To find a white bear (2019)
A sonic bike adventure made for Bruges.
AMOK Festival, November 2019
Welcome to the world of bicrophonics. Music made for outside spaces that links to the landscape and changes as you ride a bike along a special route. Not an ordinary bike, but a sonic bike with speakers and musical ingredients on board that your ride pulls into a whole. No more sitting in concert halls!
Made from the invisible machines and people who nourish all those who visit its ancient streets, To find a white bear offers rediscovery. What really lies beyond the glistening facades of this city? Can gliding listening through its neighbourhoods synthesise any freedom from the capital that oozes from its ever present histories?
Weavers, chocolate, waffle, beer, coffee, pancake and lace makers along with a historical guide and the mysterious story of the first resident of Bruges, a white bear have all inspired and provided the sources which Matthews has processed and played with oscillators to create this wild new composition redefining these ancient streets.
With thanks to all at KAAP, historical guide Marjolein Maertens, Lacemaker Germayne, Weaver Adnens, Cafuné coffee, the brewery man, Jan Anseeuw the archivist, Tea Room de Proveries cake and chocolate makers, the birds and sellers at the T’Zand, the tourists of Bruges and The People Speak London.
Bicrophonics to Bruges
step 1
I sip coffee in the Market Square beneath the tower where Brendan Gleeson meets his angelic end in In Bruges. I’m glad to have watched this movie before coming as it yes did alter my er Bruges? feeling, no doubt also mixed with memories of elderly women in frilly hats making lace on grey days witnessed aged nine. I am loving the clip clopping of the horses and their resonance reflected in the relative quiet and am amazed at the extent of the medieval architecture but O – aghast at the numbers of chocolate waffle ice-cream beer consuming suitcase rolling selfie clicking upward gazing tourists there are. I’m also subliminally traumatised by the cleanliness and perfect preservation of the city’s history. The lack of noise, dog shit, rubbish, traffic lights, humans of all kinds, no-one visibly begging or homeless creates a surreal effect that is almost frightening. Where’s the real world? What’s really going on behind these polished facades?

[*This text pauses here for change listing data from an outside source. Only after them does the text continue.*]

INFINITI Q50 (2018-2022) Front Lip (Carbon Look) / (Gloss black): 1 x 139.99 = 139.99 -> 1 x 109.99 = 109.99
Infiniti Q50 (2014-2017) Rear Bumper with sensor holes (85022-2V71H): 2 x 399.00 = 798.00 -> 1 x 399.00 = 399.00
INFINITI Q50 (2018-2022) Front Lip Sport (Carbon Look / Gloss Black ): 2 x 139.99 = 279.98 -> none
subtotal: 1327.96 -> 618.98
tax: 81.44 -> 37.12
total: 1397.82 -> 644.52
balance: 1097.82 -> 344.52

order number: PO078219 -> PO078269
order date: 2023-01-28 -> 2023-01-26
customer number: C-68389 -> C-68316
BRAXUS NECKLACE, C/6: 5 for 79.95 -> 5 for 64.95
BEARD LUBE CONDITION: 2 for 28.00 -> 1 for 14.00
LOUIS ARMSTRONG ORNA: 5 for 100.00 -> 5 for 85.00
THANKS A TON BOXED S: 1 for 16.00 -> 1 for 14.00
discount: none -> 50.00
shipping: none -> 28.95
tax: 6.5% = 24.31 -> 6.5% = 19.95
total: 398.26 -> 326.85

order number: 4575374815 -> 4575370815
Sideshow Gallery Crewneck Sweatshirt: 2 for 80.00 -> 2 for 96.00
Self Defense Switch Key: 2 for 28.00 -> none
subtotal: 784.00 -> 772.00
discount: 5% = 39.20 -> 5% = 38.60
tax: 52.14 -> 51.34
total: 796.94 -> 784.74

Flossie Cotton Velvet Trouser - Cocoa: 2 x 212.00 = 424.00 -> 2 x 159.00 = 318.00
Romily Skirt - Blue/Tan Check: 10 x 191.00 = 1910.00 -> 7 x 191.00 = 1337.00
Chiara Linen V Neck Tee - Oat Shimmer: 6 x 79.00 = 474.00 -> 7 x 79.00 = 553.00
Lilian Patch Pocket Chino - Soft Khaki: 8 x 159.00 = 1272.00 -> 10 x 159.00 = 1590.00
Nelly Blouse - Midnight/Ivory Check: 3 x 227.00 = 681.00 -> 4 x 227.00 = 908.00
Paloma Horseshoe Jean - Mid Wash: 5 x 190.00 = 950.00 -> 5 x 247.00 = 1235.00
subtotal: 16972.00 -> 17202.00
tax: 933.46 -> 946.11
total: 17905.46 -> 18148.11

I go on a guided bike tour and discover the story of the white bear and the elite men’s drinking club. Later at the Groeninge it’s a Bosch The Last Judgement, portraying the brutal version of the final verdict – the descent of humankind into hell and torture, no-one redeemed except the angels – timely? Then its 90 year old Germaine’s hands whizzing backwards and forwards her bobbins clattering orchestral and Sint Ursula and the 11,000 virgins and Thomas the brewer and the yeast info and the space of the ’T Zand invoking freedom from the control and threat that emerges from the churches and images present in the historical. In grinning sunshine I finally map a varietous route, a score for the sonic bikes that will synthesise the city through a gamut of flavours for all you coming riders. Be prepared for an adventure.